Director: Paul Weitz
Starring: Mandy Moore, Hugh Grant, Dennis Quaid, Willem Dafoe, Sam Golzari, Chris Klein, Judy Greer
Running Time: 107 min.
**1/2 (out of ****)
Imagine a movie where every character is in some shape or form a spoof of a real person. Okay, got that? Good. Now think about someone you know who just keeps talking, but really never says much of anything. Then combine the two and you have Paul Weitz's American Dreamz, a movie that's supposed to be a dark comedy, but by the end, just like that friend you know, it doesn't say anything particularly interesting or memorable. I cannot lie though when I tell you it's still pretty good and if you watch it you'll probably be smiling most of the way through. The actors are having alot of fun and it shows, taking a really awful concept and almost making it work. The whole thing is ridiculous for sure, but it's also strangely compelling.
Sally Kendoo (Mandy Moore) from small town Ohio has just won a spot on the number one reality show in the country: American Dreamz, hosted by Simon Cowell clone Martin Tweed (Hugh Grant). That the movie attempts to spoof Cowell, who is essentially a spoof of himself anyway, is ludicrous, especially since he does a far better job doing it on American Idol than Grant does here. The show's so popular it even attracts the attention of the White House, which is inhabited by President Stanton (Dennis Quaid) who just won reelection, is southern, and also happens to be a bumbling idiot. Sound familiar? His Cheney-like Chief of Staff (Willem Dafoe) thinks it would be a great p.r. move for him to judge the finals of American Dreamz, even if he has to feed him everything to say since he has no brain. Complicating matters, the very likable Omar Obeidi (Sam Golzari), a middle eastern terrorist living with his family in California, is accidently discovered for the competition when it was actually his cousin who earned the spot. Omer is then recruited by his terrorist cel to make it to the finals and kill the President with a bomb. Hilarity ensues.
In a way, this movie kind of reminded me of Wag The Dog. That satire was about how the media can manipulate and skew our view of reality. Except this is about...well, nothing really. It seems to be about the media and their power over us, or our addiction with it. Is this trying to mock us for watching too much reality tv or taking it too seriously? We do. Big deal. Or is this a poltical satire? I'm not sure, and neither is the movie. It introduces so many satirical elements that by it's dark, twisted ending we're not at all sure what any of it is about. Nothing seems to come together like it should, or in a way that connected with me at least.

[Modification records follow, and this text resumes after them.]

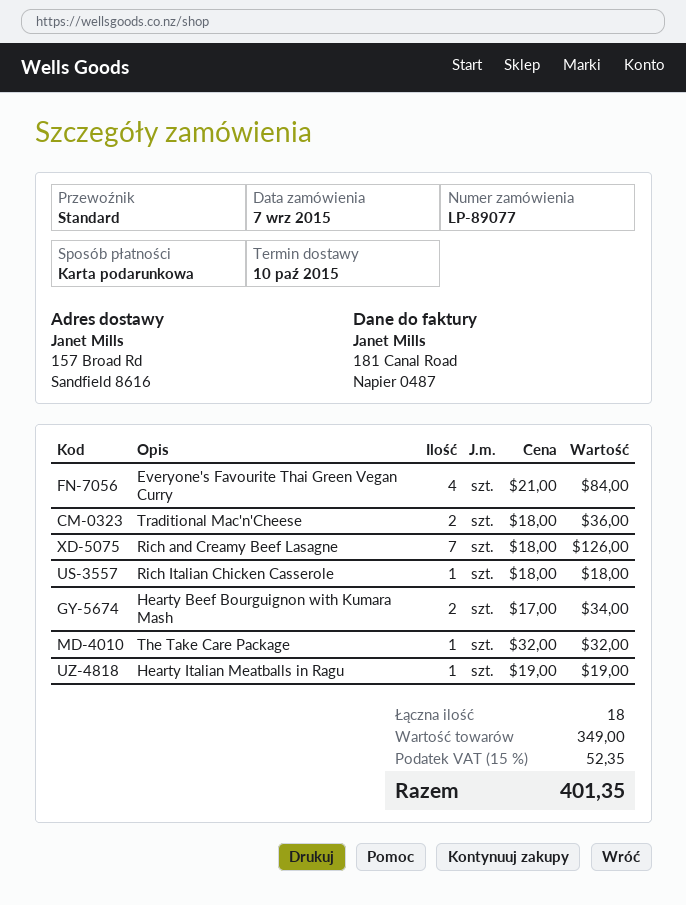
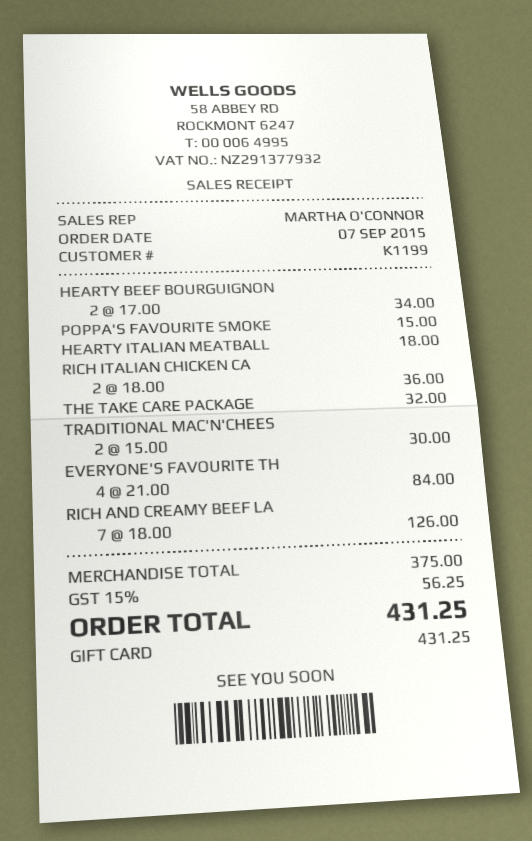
Traditional Mac'n'Cheese: 2 x 18.00 = 36.00 -> 2 x 15.00 = 30.00
Rich Italian Chicken Casserole: 1 x 18.00 = 18.00 -> 2 x 18.00 = 36.00
Hearty Italian Meatballs in Ragu: 1 x 19.00 = 19.00 -> 1 x 18.00 = 18.00
POPPA'S FAVOURITE SMOKE: none -> 1 x 15.00 = 15.00
subtotal: 349.00 -> 375.00
tax: 15% = 52.35 -> 15% = 56.25
total: 401.35 -> 431.25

Terrorism and American Idol don't exactly go together like peanut butter and jelly for a motion picture comedy, so the movie really has no choice but to give us some kind of idea about what it's trying to convey. Yet, it doesn't. It's a shame too, because there is alot to admire about the sometimes clever film, mainly Mandy Moore. She's beautiful, a great actress and an even better singer. She takes what should be, and was likely written as, a caricature and turns it upside down, slyly spoofing her own good girl image. Looking at her you don't figure she could pull off a villainous role, but here, as in Saved!, she's definitely proven to be up to it. I loved the sub-plot of how she used her injured war hero boyfriend (Chris Klein) to help her win the competition at the urging of her scheming manager (well played by SNL's Seth Myers). I also have to admit the title song of the show is also pretty hilarious. Even though the target is way too easy, Quaid must have spent many late nights studying tapes of George W. Bush because he does pretty much nail it. There's a great scene toward the end where he loses the connection in his earpiece to the Chief of Staff and he can't even talk, much less even function. The look on Quaid's face is priceless.
Paul Weitz previously directed the American Pie movies, and more recently one of the best romantic comedies of the past few years, In Good Company. This movie isn't nearly as funny as the former and it doesn't have nearly as much to say about life as the latter, but it will keep you entertained for sure. The movie is so "of the moment" in it's satire and pop culture targets you have to wonder if it will look even more ridiculous (if that's possible) in like, say, twenty years. While I'm sure Weitz thought he had a lot to say about something, what that is isn't exactly clear.